_EXERCISE INPUTS_:
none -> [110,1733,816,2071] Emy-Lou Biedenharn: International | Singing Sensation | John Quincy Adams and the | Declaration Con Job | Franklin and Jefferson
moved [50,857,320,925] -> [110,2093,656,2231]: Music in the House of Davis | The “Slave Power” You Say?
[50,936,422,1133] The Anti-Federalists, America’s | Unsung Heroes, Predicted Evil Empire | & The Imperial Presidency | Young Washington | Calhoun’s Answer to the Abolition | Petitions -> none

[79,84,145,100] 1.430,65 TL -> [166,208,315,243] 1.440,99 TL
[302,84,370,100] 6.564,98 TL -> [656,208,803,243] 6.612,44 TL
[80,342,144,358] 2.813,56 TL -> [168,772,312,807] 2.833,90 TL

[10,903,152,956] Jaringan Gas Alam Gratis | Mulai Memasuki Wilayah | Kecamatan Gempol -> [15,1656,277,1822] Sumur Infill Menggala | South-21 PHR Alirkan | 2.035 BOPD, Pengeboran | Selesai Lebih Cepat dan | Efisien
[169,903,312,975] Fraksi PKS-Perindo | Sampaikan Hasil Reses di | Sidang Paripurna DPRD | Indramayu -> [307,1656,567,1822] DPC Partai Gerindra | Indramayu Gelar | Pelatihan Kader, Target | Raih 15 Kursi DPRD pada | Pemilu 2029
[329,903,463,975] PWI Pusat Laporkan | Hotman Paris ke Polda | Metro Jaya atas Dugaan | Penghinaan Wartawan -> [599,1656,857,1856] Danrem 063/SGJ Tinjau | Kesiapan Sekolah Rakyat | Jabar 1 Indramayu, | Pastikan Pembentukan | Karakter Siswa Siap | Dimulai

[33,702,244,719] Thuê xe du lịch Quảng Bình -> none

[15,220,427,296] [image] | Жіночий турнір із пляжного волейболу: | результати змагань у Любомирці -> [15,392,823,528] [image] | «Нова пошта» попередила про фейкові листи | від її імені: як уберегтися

_WHAT YOU NEED TO DO_: How many lines of the entries above include the word "Indramayu"? Reply with the number alone.

_TASK ANSWER_: 2